[Recorded data — start]

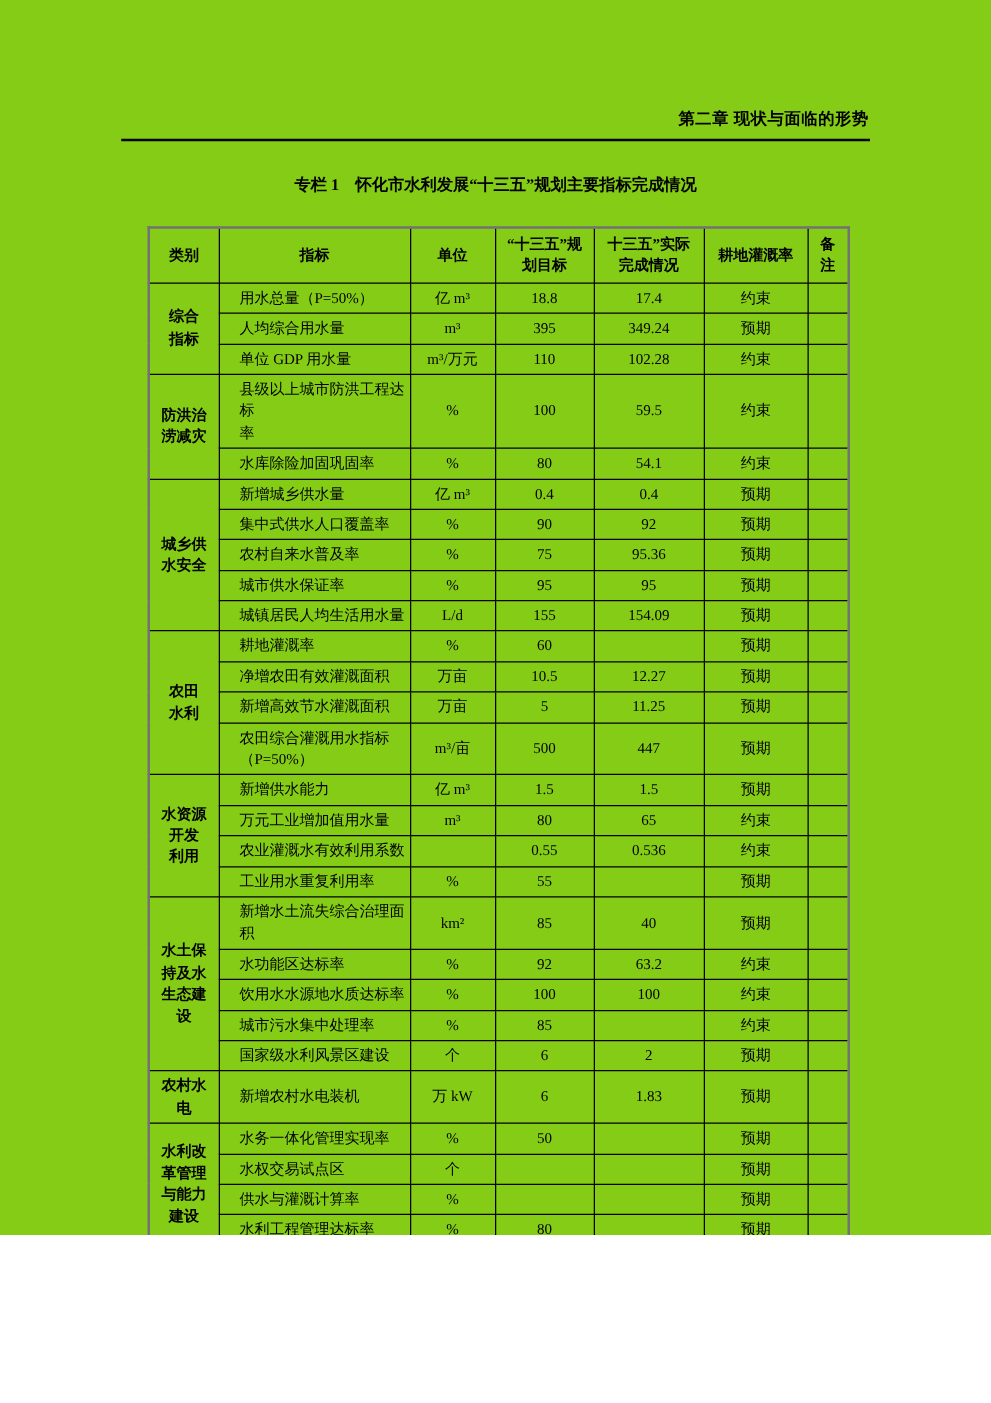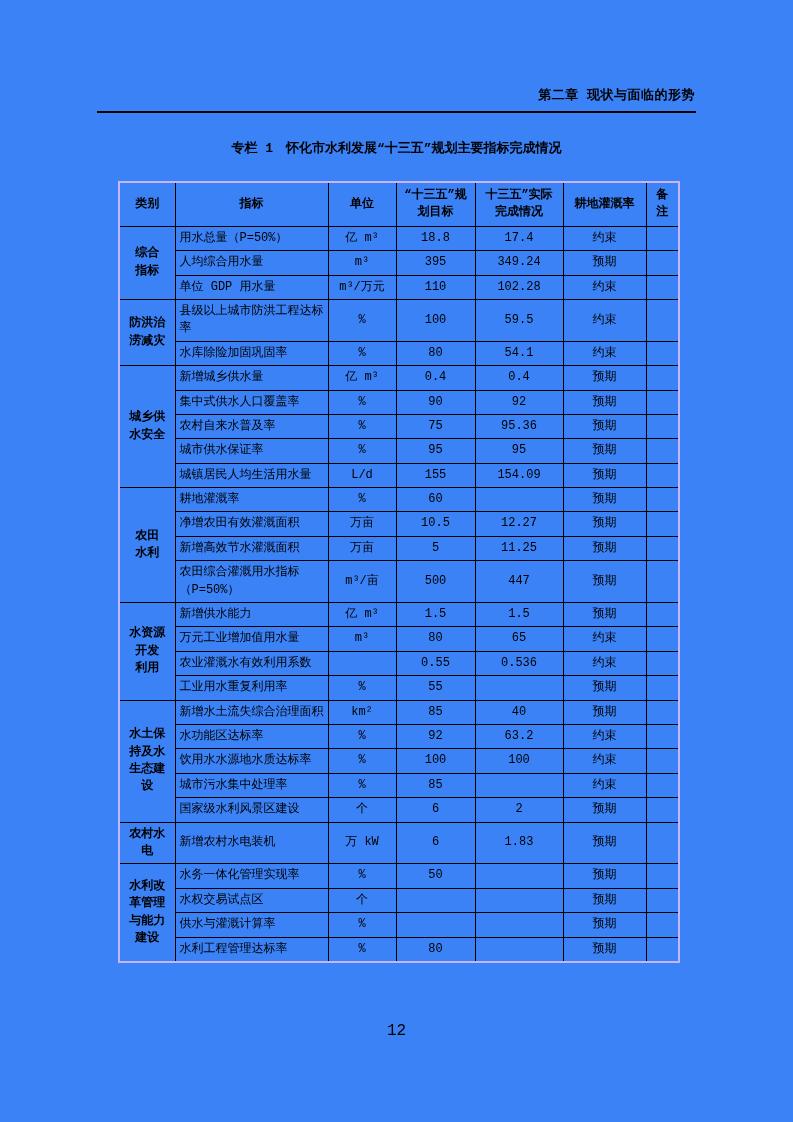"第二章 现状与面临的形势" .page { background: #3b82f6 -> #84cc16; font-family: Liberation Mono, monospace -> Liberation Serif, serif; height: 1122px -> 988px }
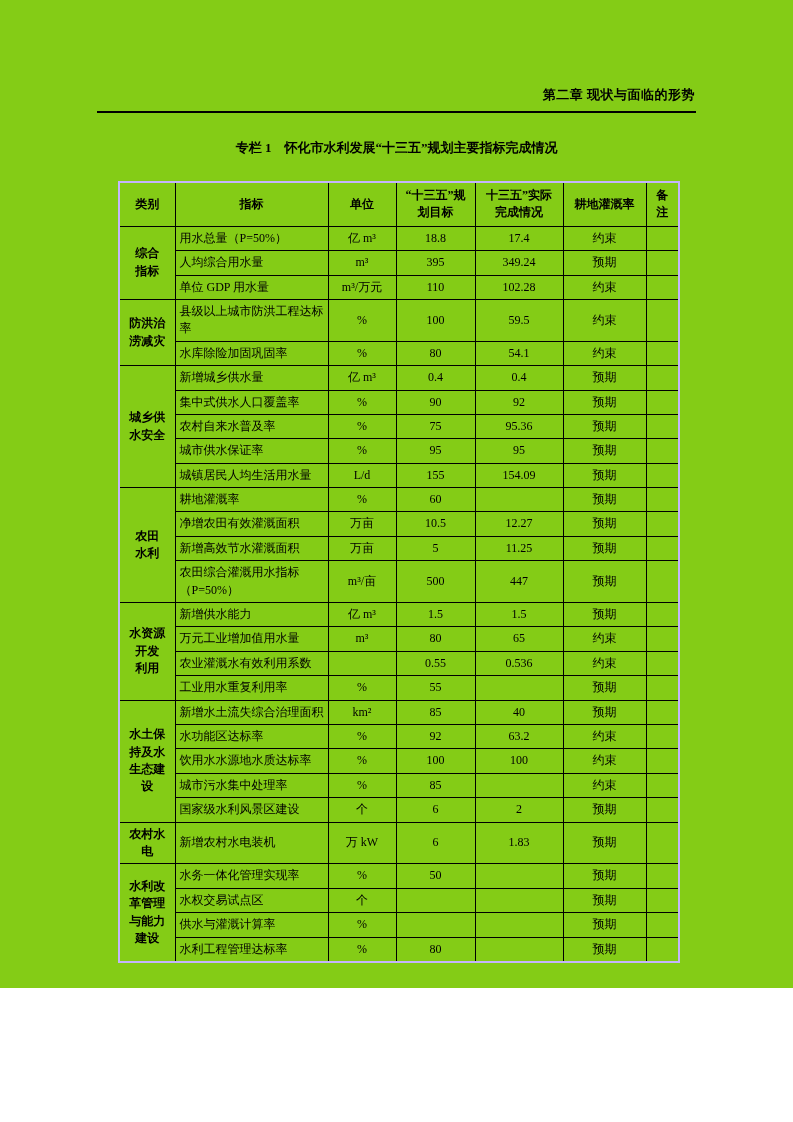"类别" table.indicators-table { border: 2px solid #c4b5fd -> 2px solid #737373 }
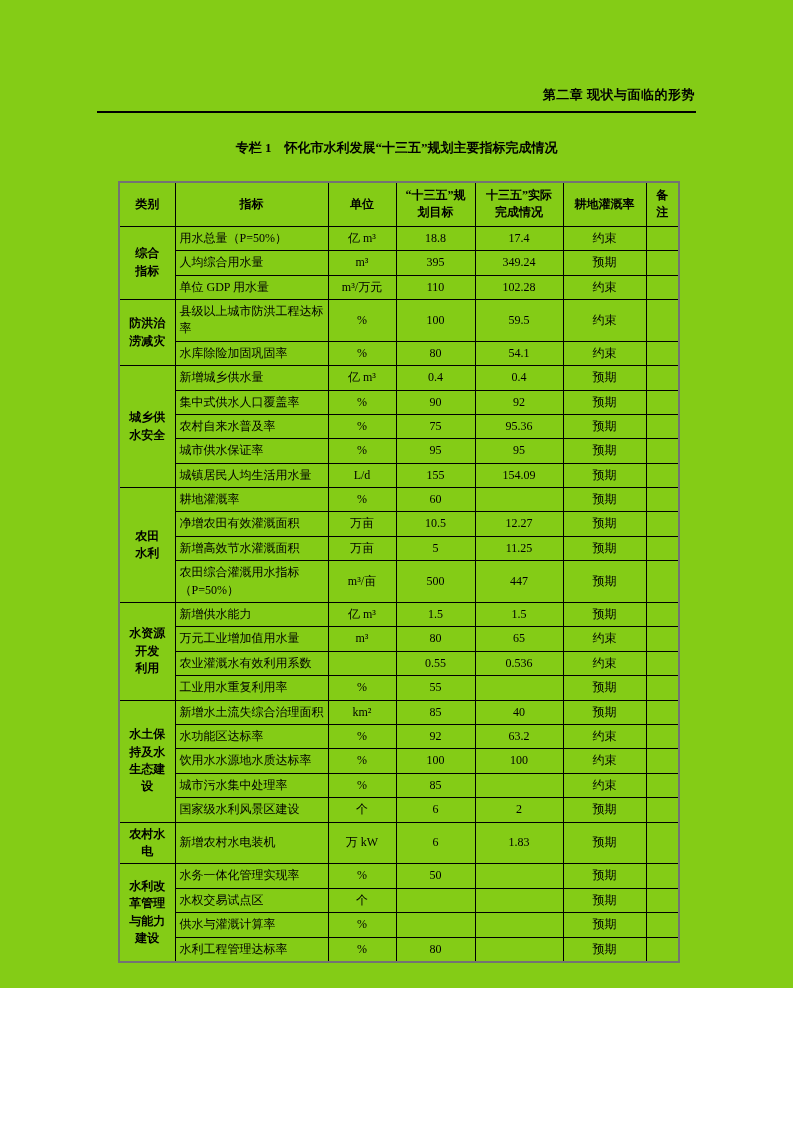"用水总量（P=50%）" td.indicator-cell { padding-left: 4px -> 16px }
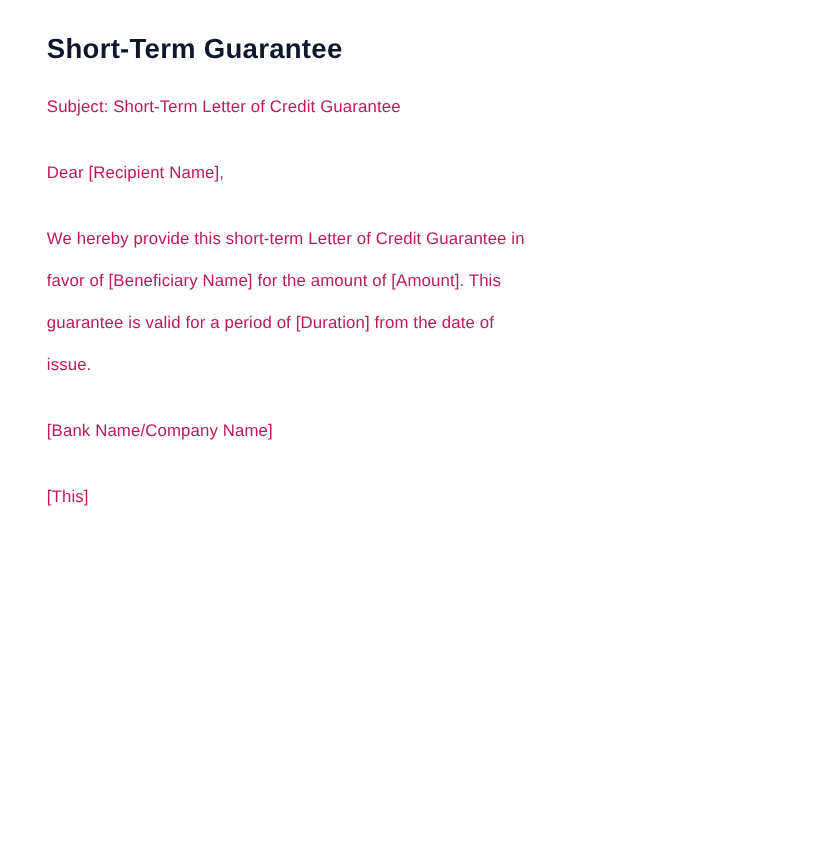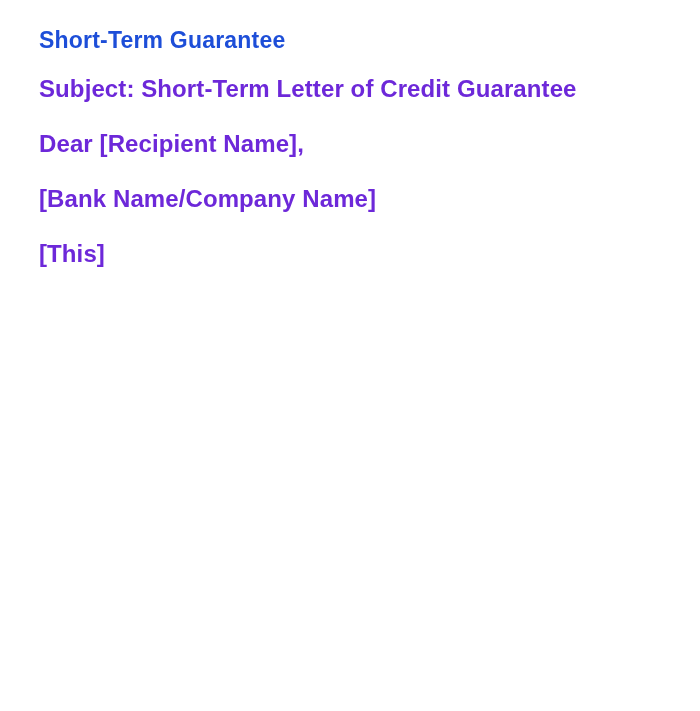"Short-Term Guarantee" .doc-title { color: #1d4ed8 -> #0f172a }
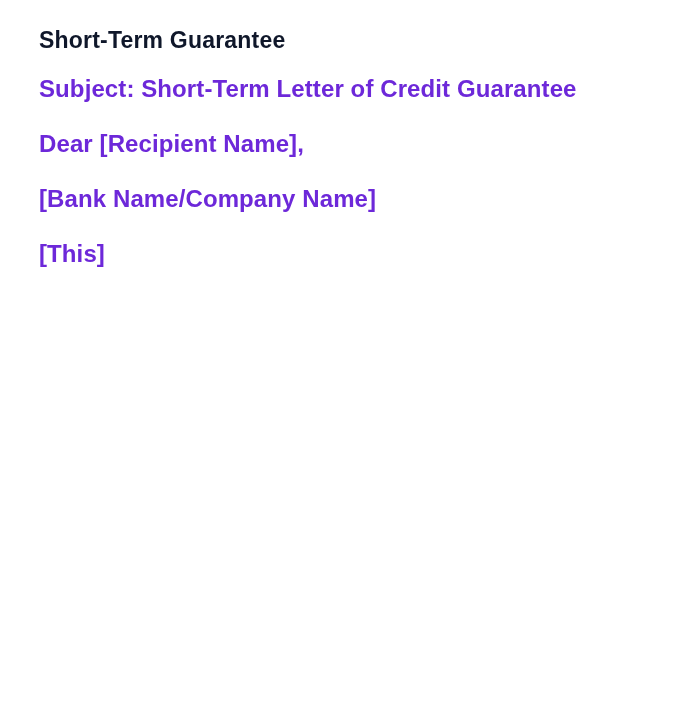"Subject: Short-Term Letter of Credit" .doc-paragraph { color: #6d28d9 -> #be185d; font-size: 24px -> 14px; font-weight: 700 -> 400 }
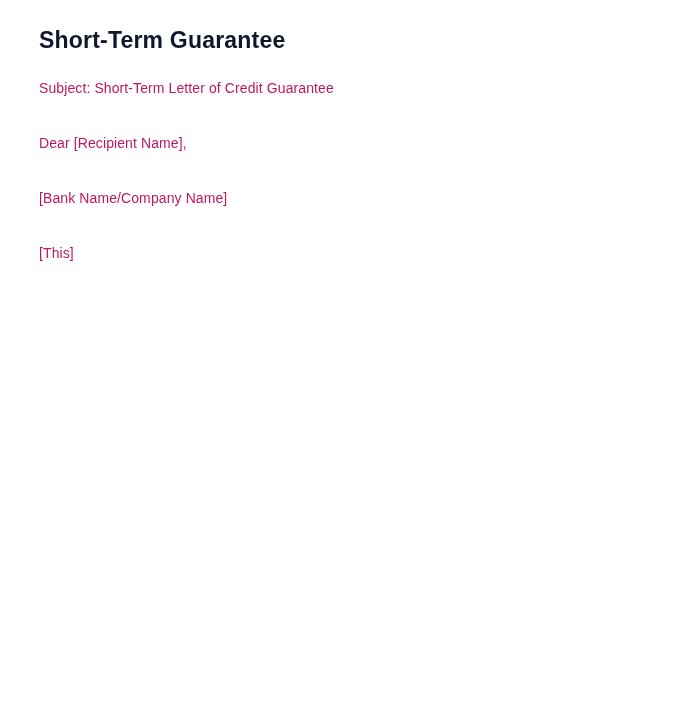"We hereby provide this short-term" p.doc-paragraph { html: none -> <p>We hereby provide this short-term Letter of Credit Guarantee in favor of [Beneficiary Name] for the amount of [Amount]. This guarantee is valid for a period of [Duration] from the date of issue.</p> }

[Recorded data — finish]

Both ends included, copy the lines from the one holding "padding-left: 4px ->" to the last line of the entries exactly, with all pictures left out.

▶ Written solution:
"用水总量（P=50%）" td.indicator-cell { padding-left: 4px -> 16px }
"Short-Term Guarantee" .doc-title { color: #1d4ed8 -> #0f172a }
"Subject: Short-Term Letter of Credit" .doc-paragraph { color: #6d28d9 -> #be185d; font-size: 24px -> 14px; font-weight: 700 -> 400 }
"We hereby provide this short-term" p.doc-paragraph { html: none -> <p>We hereby provide this short-term Letter of Credit Guarantee in favor of [Beneficiary Name] for the amount of [Amount]. This guarantee is valid for a period of [Duration] from the date of issue.</p> }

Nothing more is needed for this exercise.